* _What to work on_
Reproduce without change the lines in the material below that run from the one with "- Play商店https://play" to the end, and nothing more.

----- Data records

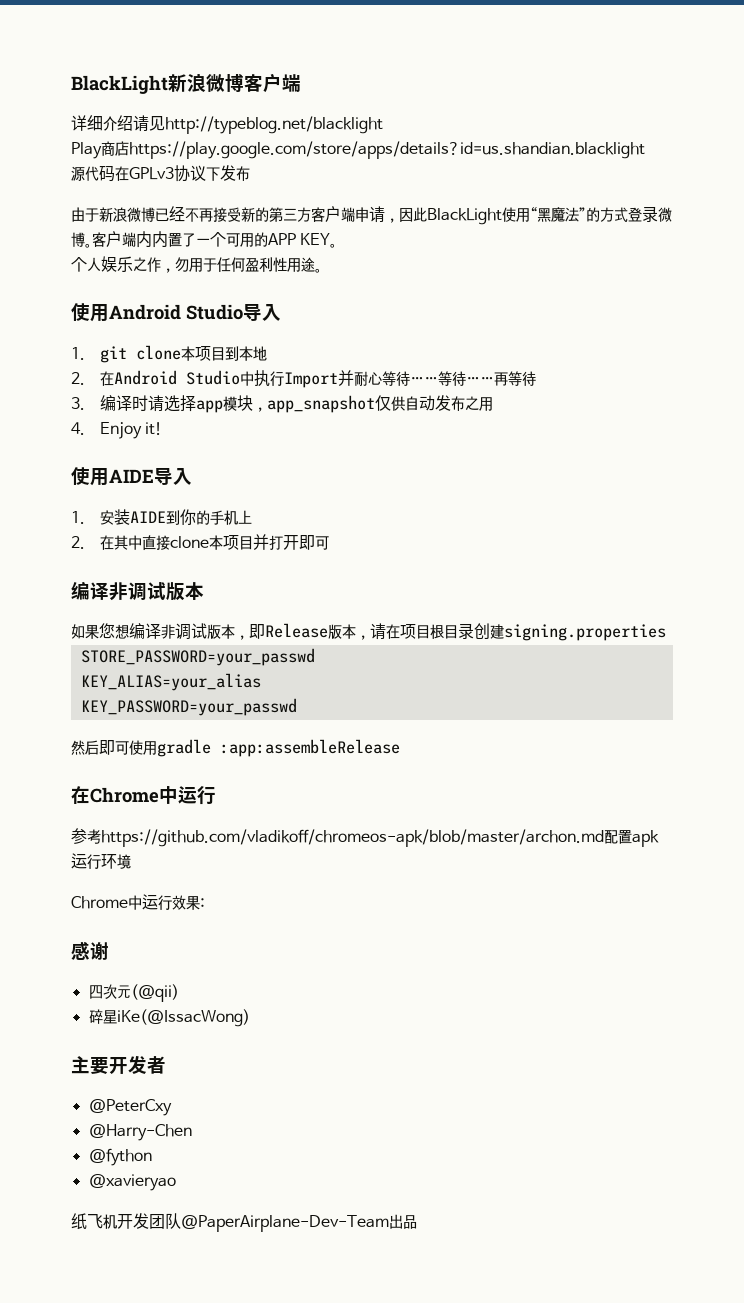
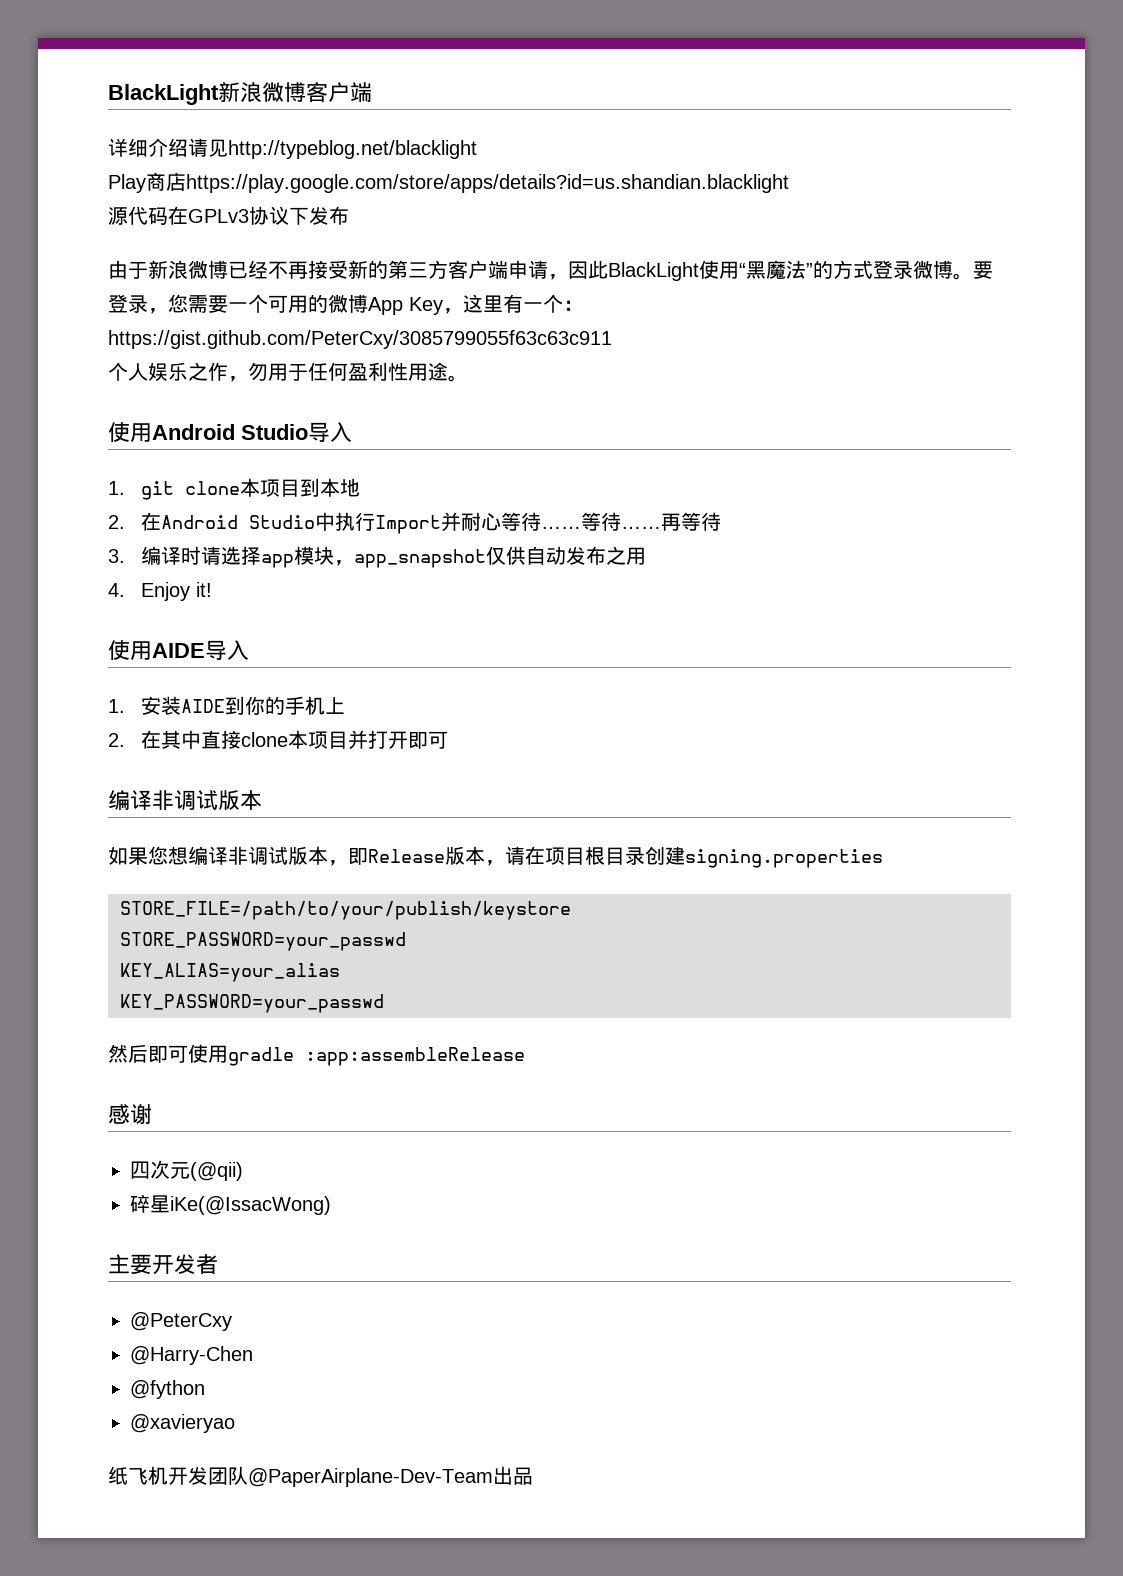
- 客户端内内置了一个可用的APP KEY。
+ 要登录，您需要一个可用的微博App Key，这里有一个：https://gist.github.com/PeterCxy/3085799055f63c63c911
+ STORE_FILE=/path/to/your/publish/keystore
- 在Chrome中运行
- 参考https://github.com/vladikoff/chromeos-apk/blob/master/archon.md配置apk运行环境
- Chrome中运行效果:

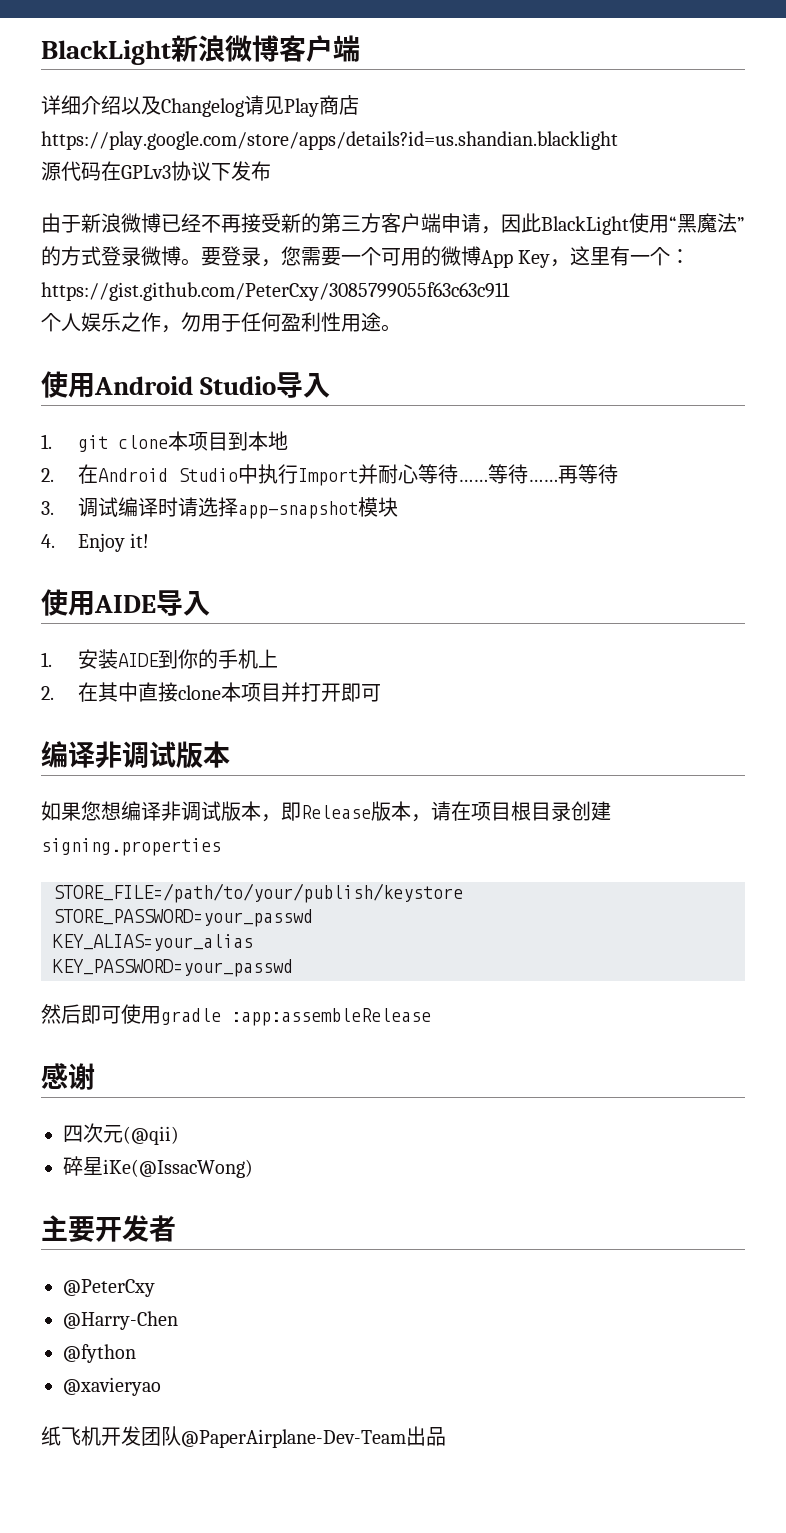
- 详细介绍请见http://typeblog.net/blacklight
- Play商店https://play.google.com/store/apps/details?id=us.shandian.blacklight
+ 详细介绍以及Changelog请见Play商店https://play.google.com/store/apps/details?id=us.shandian.blacklight
- 3.编译时请选择app模块，app_snapshot仅供自动发布之用
+ 3.调试编译时请选择app-snapshot模块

----------

* _Answer below_
- Play商店https://play.google.com/store/apps/details?id=us.shandian.blacklight
+ 详细介绍以及Changelog请见Play商店https://play.google.com/store/apps/details?id=us.shandian.blacklight
- 3.编译时请选择app模块，app_snapshot仅供自动发布之用
+ 3.调试编译时请选择app-snapshot模块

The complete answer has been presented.